[YOUR OBJECTIVE] Copy verbatim the block of lines in the entries below whose first line contains "2019-05-29 11:23:20 | speed: 9.61 -> 9.59" and whose last line contains "TOTAL | Check rev.: 161.781 -> 162.149". Leave out all other lines.

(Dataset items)
=== Section Start ===
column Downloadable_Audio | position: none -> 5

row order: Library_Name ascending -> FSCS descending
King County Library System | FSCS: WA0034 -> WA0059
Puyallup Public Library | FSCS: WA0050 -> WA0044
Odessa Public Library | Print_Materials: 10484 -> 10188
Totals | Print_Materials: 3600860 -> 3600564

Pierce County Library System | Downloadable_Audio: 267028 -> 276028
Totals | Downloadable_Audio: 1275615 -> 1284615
=== Section End ===
=== Section Start ===
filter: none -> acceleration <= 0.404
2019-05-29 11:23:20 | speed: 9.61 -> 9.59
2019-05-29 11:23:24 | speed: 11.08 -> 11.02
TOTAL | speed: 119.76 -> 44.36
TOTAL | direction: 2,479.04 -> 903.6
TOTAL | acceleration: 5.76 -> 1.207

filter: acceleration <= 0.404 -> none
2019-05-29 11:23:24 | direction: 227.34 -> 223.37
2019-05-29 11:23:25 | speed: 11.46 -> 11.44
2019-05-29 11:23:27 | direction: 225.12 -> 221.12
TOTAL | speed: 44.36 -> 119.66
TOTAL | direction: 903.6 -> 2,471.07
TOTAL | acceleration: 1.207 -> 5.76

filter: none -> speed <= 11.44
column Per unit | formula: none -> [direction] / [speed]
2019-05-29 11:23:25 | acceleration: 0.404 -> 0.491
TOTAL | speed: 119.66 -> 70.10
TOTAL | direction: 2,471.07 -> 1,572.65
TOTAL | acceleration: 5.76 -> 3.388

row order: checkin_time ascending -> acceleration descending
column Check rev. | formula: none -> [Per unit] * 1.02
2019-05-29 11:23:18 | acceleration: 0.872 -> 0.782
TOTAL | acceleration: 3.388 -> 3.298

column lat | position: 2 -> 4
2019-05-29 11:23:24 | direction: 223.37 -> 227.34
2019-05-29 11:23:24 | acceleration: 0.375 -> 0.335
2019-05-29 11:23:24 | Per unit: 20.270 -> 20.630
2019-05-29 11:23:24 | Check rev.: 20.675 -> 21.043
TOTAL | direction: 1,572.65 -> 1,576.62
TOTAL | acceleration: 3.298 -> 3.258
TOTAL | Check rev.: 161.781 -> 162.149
=== Section End ===
[RESPONSE TO THE EXERCISE]
2019-05-29 11:23:20 | speed: 9.61 -> 9.59
2019-05-29 11:23:24 | speed: 11.08 -> 11.02
TOTAL | speed: 119.76 -> 44.36
TOTAL | direction: 2,479.04 -> 903.6
TOTAL | acceleration: 5.76 -> 1.207

filter: acceleration <= 0.404 -> none
2019-05-29 11:23:24 | direction: 227.34 -> 223.37
2019-05-29 11:23:25 | speed: 11.46 -> 11.44
2019-05-29 11:23:27 | direction: 225.12 -> 221.12
TOTAL | speed: 44.36 -> 119.66
TOTAL | direction: 903.6 -> 2,471.07
TOTAL | acceleration: 1.207 -> 5.76

filter: none -> speed <= 11.44
column Per unit | formula: none -> [direction] / [speed]
2019-05-29 11:23:25 | acceleration: 0.404 -> 0.491
TOTAL | speed: 119.66 -> 70.10
TOTAL | direction: 2,471.07 -> 1,572.65
TOTAL | acceleration: 5.76 -> 3.388

row order: checkin_time ascending -> acceleration descending
column Check rev. | formula: none -> [Per unit] * 1.02
2019-05-29 11:23:18 | acceleration: 0.872 -> 0.782
TOTAL | acceleration: 3.388 -> 3.298

column lat | position: 2 -> 4
2019-05-29 11:23:24 | direction: 223.37 -> 227.34
2019-05-29 11:23:24 | acceleration: 0.375 -> 0.335
2019-05-29 11:23:24 | Per unit: 20.270 -> 20.630
2019-05-29 11:23:24 | Check rev.: 20.675 -> 21.043
TOTAL | direction: 1,572.65 -> 1,576.62
TOTAL | acceleration: 3.298 -> 3.258
TOTAL | Check rev.: 161.781 -> 162.149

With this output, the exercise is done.